2009년 6월 17일 수요일

[omp] 개념

Types of Parallel Programming
Before we begin with OpenMP, it is important to know why we need parallel processing. In a typical case, a sequential code will execute in a thread which is executed on a single processing unit. Thus, if a computer has 2 processors or more ( or 2 cores, or 1 processor with HyperThreading), only a single processor will be used for execution, thus wasting the other processing power. Rather than letting the other processor to sit idle (or process other threads from other programs) we can use it to speed up our algorithm.
Parallel processing can be divided in to two groups, task based and data based.

Task based : Divide different tasks to different CPUs to be executed in parallel. For example, a Printing thread and a Spell Checking thread running simultaneously in a word processor. Each thread is a separate task.
Data based : Execute the same task, but divide the work load on the data over several CPUs. For example, to convert a color image to grayscale.
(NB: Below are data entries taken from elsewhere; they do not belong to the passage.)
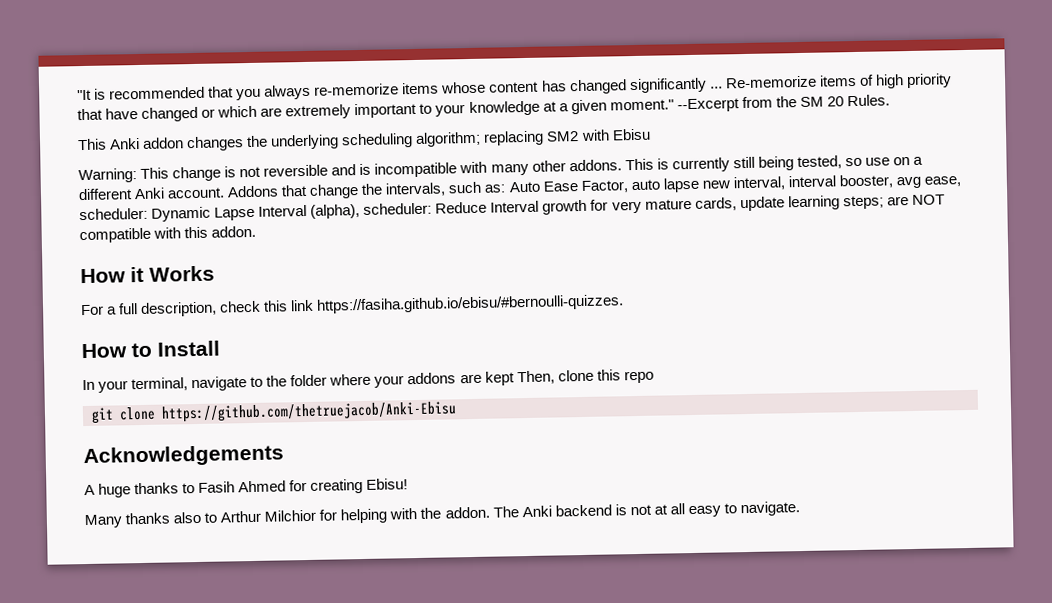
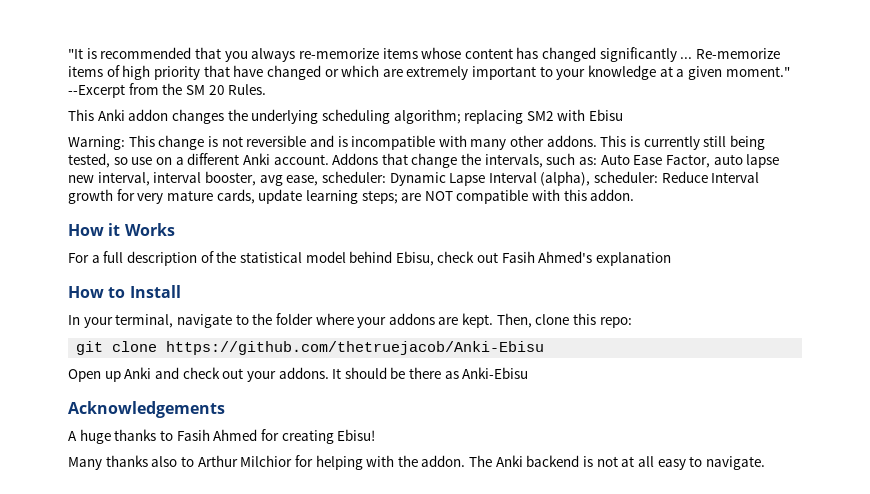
[140,294,625,317] description, check this link https://fasiha.github.io/ebisu/#bernoulli-quizzes. -> [126,251,672,266] description of the statistical model behind Ebisu, check out Fasih Ahmed's explanation
[484,371,515,386] kept -> [462,313,494,328] kept.
[623,370,654,384] repo -> [599,317,632,328] repo:
(457, 412) none -> [68,367,529,382] // Open up Anki and check out your addons. It should be there as Anki-Ebisu

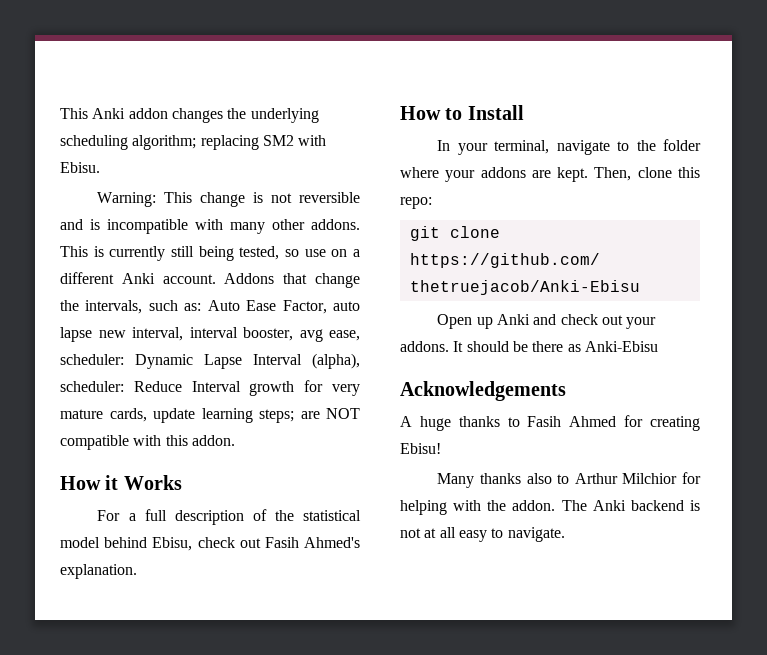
[68,47,781,62] [68,65,790,80] [68,83,267,98] "It is recommended that you always re-memorize items whose content has changed significantly ... Re-memorize items of high priority that have changed or which are extremely important to your knowledge at a given moment." --Excerpt from the SM 20 Rules. // -> (60, 113) none
[589,109,624,121] Ebisu -> [60,162,100,173] Ebisu.
[596,252,672,266] explanation -> [60,564,137,579] explanation.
We can convert the top half of the image on the first CPU, while the lower half is converted on the second CPU (or as many CPUs you have), thus processing in half the time.
There are several methods to do parallel processing


























Use MPI : Mesage Passing Interface - MPI is most suited for a system with multiple processors and multiple memory. For example, a cluster of computers with their own local memory. You can use MPI to divide workload across this cluster, and merge the result when it is finished. Available with Microsoft Compute Cluster Pack.
Use OpenMP : OpenMP is suited for shared memory systems like we have on our desktop computers. Shared memory systems are systems with multiple processors but each are sharing a single memory subsystem. Using OpenMP is just like writing your own smaller threads but let the compiler do it. Available in Visual Studio 2005 Professional and Team Suite.
Use SIMD intrinsics : Single Instruction Multiple Data (SIMD) has been available on mainstream processors such as Intel's MMX, SSE, SSE2, SSE3, Motorola's (or IBM's) Altivec and AMD's 3DNow!. SIMD intrinsincs are primitive functions to parallelize data processing on the CPU register level. For example, the addition of two unsigned char will take the whole register size, although the size of this data type is just 8-bit, leaving 24-bit in the register to be filled with 0 and wasted. Using SIMD (such as MMX), we can load 8 unsigned chars (or 4 shorts or 2 integers) to be executed in parallel on the register level. Available in Visual Studio 2005 using SIMD intrinsics or with Visual C++ Processor Pack with Visual C++ 6.0.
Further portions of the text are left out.